Weighted percentages

The Percent() pseudo-function also accepts a fn argument, which must be a function which accepts two vectors: x is the values in the current cell, and y is all the values in the whole dataset. The default fn is:

datasummary(species * sex + 1 ~ N + Percent(fn = function(x, y) 100 * length(x) / length(y)),
            data = penguins)
tinytable_m71ex6h7273hgxktpq3b
species sex N Percent
Adelie female 73 21.22
male 73 21.22
Chinstrap female 34 9.88
male 34 9.88
Gentoo female 58 16.86
male 61 17.73
All 344 100.00

The code above takes the number of elements in the cell length(x) and divides it by the number of total elements length(y).
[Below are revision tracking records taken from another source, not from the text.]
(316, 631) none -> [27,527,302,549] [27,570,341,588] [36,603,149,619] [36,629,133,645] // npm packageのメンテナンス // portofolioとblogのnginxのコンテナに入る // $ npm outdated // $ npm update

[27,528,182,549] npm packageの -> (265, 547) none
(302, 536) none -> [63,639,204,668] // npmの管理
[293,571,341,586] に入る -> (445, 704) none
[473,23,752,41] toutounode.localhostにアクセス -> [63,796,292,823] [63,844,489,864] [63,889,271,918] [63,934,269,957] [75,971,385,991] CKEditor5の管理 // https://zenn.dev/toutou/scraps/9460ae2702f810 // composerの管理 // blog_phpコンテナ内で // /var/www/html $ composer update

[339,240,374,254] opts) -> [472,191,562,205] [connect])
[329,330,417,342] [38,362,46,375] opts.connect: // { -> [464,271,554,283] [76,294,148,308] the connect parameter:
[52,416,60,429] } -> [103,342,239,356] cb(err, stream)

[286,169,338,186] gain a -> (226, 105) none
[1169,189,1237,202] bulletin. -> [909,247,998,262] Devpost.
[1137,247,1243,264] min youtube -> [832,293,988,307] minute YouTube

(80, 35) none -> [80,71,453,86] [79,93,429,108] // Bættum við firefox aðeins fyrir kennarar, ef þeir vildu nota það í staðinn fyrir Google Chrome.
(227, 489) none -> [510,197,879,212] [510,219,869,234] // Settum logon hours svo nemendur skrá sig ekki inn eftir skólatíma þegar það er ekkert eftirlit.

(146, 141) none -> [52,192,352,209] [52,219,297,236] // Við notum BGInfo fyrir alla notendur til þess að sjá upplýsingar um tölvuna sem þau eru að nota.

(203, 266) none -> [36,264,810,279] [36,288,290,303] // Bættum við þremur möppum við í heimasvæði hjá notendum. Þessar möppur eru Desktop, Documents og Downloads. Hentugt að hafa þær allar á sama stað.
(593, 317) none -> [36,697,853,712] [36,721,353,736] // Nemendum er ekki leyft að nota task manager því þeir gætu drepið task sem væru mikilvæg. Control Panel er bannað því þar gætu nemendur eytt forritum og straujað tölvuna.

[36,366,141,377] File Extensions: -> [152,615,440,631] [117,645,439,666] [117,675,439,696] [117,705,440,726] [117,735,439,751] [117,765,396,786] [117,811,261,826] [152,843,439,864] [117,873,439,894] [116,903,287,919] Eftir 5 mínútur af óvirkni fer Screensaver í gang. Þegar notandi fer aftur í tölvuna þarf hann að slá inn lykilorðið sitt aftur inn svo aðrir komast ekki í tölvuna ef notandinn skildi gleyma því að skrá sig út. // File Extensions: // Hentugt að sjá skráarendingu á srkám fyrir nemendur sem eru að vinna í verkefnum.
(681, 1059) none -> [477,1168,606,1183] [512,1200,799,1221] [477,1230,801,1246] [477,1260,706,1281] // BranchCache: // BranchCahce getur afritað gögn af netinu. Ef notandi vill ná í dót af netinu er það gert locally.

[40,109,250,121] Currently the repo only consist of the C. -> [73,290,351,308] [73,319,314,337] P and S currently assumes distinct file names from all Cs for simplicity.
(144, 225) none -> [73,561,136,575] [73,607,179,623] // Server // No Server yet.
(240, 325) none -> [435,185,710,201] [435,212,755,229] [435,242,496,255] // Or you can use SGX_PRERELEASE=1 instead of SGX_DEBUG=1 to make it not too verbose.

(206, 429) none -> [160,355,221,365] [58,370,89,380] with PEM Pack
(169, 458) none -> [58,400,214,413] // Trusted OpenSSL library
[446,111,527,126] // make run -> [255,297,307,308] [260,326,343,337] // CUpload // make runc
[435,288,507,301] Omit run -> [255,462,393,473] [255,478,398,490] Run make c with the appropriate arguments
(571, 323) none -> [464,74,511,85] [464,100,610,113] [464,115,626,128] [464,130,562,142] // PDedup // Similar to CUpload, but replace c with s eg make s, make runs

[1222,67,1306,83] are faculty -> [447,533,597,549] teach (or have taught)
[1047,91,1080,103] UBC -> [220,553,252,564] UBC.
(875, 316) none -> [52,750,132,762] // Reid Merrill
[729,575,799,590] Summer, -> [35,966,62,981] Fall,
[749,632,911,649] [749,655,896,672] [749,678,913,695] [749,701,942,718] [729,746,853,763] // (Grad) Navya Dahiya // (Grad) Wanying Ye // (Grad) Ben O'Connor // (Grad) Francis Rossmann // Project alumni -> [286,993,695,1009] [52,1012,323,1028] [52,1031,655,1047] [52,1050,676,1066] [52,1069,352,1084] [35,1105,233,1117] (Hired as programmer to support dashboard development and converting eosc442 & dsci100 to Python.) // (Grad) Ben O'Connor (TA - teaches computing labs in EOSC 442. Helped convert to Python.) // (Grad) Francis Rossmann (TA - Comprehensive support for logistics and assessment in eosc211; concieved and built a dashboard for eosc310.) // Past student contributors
Now, let’s say we want to display percentages weighted by one of the variables of the dataset. This can often be useful with survey weights, for example. Here, we use an arbitrary column of weights called flipper_length_mm:

wtpct <- function(x, y) sum(x, na.rm = TRUE) / sum(y, na.rm = TRUE) * 100
datasummary(species * sex + 1 ~ N + flipper_length_mm * Percent(fn = wtpct),
            data = penguins)
tinytable_ouk5zvck5x6akkkskxfj
species sex N Percent
Adelie female 73 19.95
male 73 20.44
Chinstrap female 34 9.49
male 34 9.89
Gentoo female 58 17.95
male 61 19.67
All 344 100.00

In each cell we now have the sum of weights in that cell, divided by the total sum of weights in the column.

Custom percentages

Here is another simple illustration of Percent function mechanism in action, where we combine counts and percentages in a simple nice label:

dat <- mtcars
dat$cyl <- as.factor(dat$cyl)

fn <- function(x, y) {
    out <- sprintf(
        "%s (%.1f%%)",
        length(x),
        length(x) / length(y) * 100)
}
datasummary(
    cyl ~ Percent(fn = fn),
    data = dat)
tinytable_bqd3xbf443qhvu16noi3
cyl Percent
4 11 (34.4%)
6 7 (21.9%)
8 14 (43.8%)

Factor

The * nesting operator that we used above works automatically for factor, character, and logical variables. Sometimes, it is convenient to use it with other types of variables, such as binary numeric variables. In that case, we can wrap the variable name inside a call to Factor(). This allows us to treat a variable as factor, without having to modify it in the original data. For example, in the mtcars data, there is a binary numeric variable call am. We nest statistics within categories of am by typing:

datasummary(mpg + hp ~ Factor(am) * (mean + sd),
            data = mtcars)
tinytable_wo7kfwenrrlyrdy4rto9
0 1
mean sd mean sd
mpg 17.15 3.83 24.39 6.17
hp 160.26 53.91 126.85 84.06

Arguments: na.rm=TRUE

We can pass any argument to the summary function by including a call to Arguments(). For instance, there are missing values in the flipper_length_mm variable of the penguins dataset. Therefore, the standard mean function will produce no result, because its default argument is na.rm=FALSE. We can change that by calling:

datasummary(flipper_length_mm ~ mean + mean*Arguments(na.rm=TRUE),
            data = penguins)
tinytable_l5ejia69ghx9saa3q1py
mean mean
flipper_length_mm 200.92

Notice that there is an empty cell (NA) under the normal mean function, but that the mean call with Arguments(na.rm=TRUE) produced a numeric result.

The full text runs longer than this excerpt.